- **Problem details**: All of the records below must be reproduced exactly, minus any pictures.

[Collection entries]
====
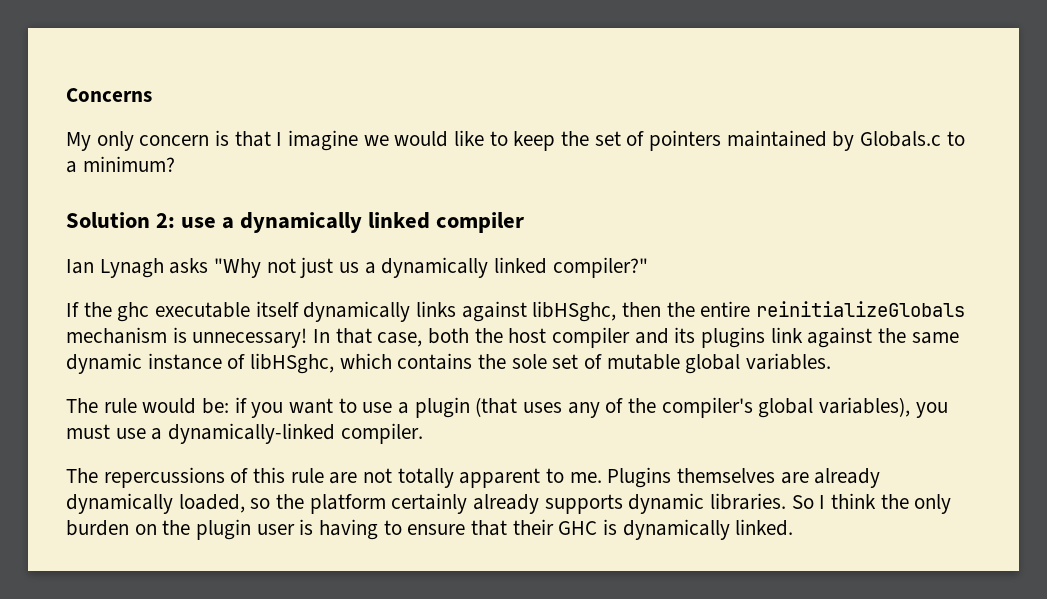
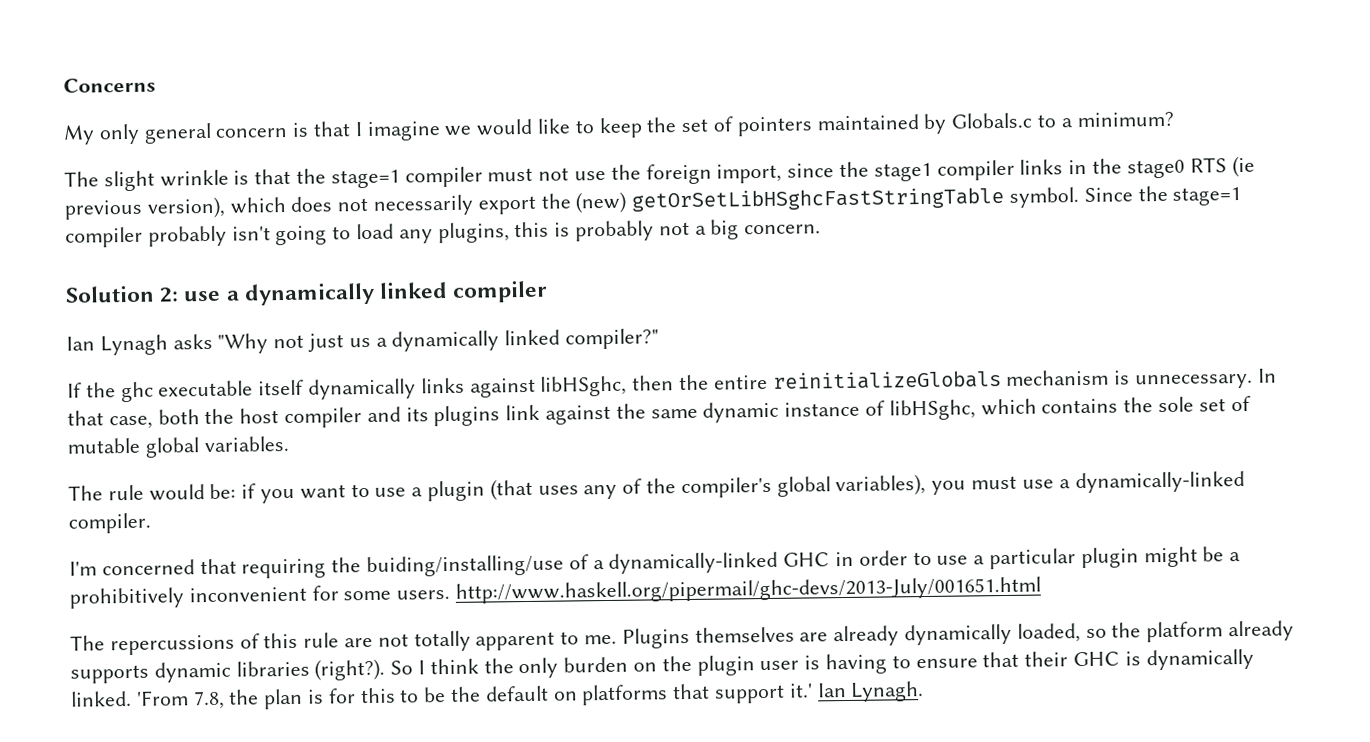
- My only concern is that I imagine we would like to keep the set of pointers maintained by Globals.c to a minimum?
+ My only general concern is that I imagine we would like to keep the set of pointers maintained by Globals.c to a minimum?
+ The slight wrinkle is that the stage=1 compiler must not use the foreign import, since the stage1 compiler links in the stage0 RTS (ie previous version), which does not necessarily export the (new) getOrSetLibHSghcFastStringTable symbol. Since the stage=1 compiler probably isn't going to load any plugins, this is probably not a big concern.
- If the ghc executable itself dynamically links against libHSghc, then the entire reinitializeGlobals mechanism is unnecessary!
+ If the ghc executable itself dynamically links against libHSghc, then the entire reinitializeGlobals mechanism is unnecessary.
+ I'm concerned that requiring the buiding/installing/use of a dynamically-linked GHC in order to use a particular plugin might be a prohibitively inconvenient for some users. http://www.haskell.org/pipermail/ghc-devs/2013-July/001651.html
- Plugins themselves are already dynamically loaded, so the platform certainly already supports dynamic libraries.
+ Plugins themselves are already dynamically loaded, so the platform already supports dynamic libraries (right?).
+ 'From 7.8, the plan is for this to be the default on platforms that support it.' Ian Lynagh.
====
- **Written solution**:
- My only concern is that I imagine we would like to keep the set of pointers maintained by Globals.c to a minimum?
+ My only general concern is that I imagine we would like to keep the set of pointers maintained by Globals.c to a minimum?
+ The slight wrinkle is that the stage=1 compiler must not use the foreign import, since the stage1 compiler links in the stage0 RTS (ie previous version), which does not necessarily export the (new) getOrSetLibHSghcFastStringTable symbol. Since the stage=1 compiler probably isn't going to load any plugins, this is probably not a big concern.
- If the ghc executable itself dynamically links against libHSghc, then the entire reinitializeGlobals mechanism is unnecessary!
+ If the ghc executable itself dynamically links against libHSghc, then the entire reinitializeGlobals mechanism is unnecessary.
+ I'm concerned that requiring the buiding/installing/use of a dynamically-linked GHC in order to use a particular plugin might be a prohibitively inconvenient for some users. http://www.haskell.org/pipermail/ghc-devs/2013-July/001651.html
- Plugins themselves are already dynamically loaded, so the platform certainly already supports dynamic libraries.
+ Plugins themselves are already dynamically loaded, so the platform already supports dynamic libraries (right?).
+ 'From 7.8, the plan is for this to be the default on platforms that support it.' Ian Lynagh.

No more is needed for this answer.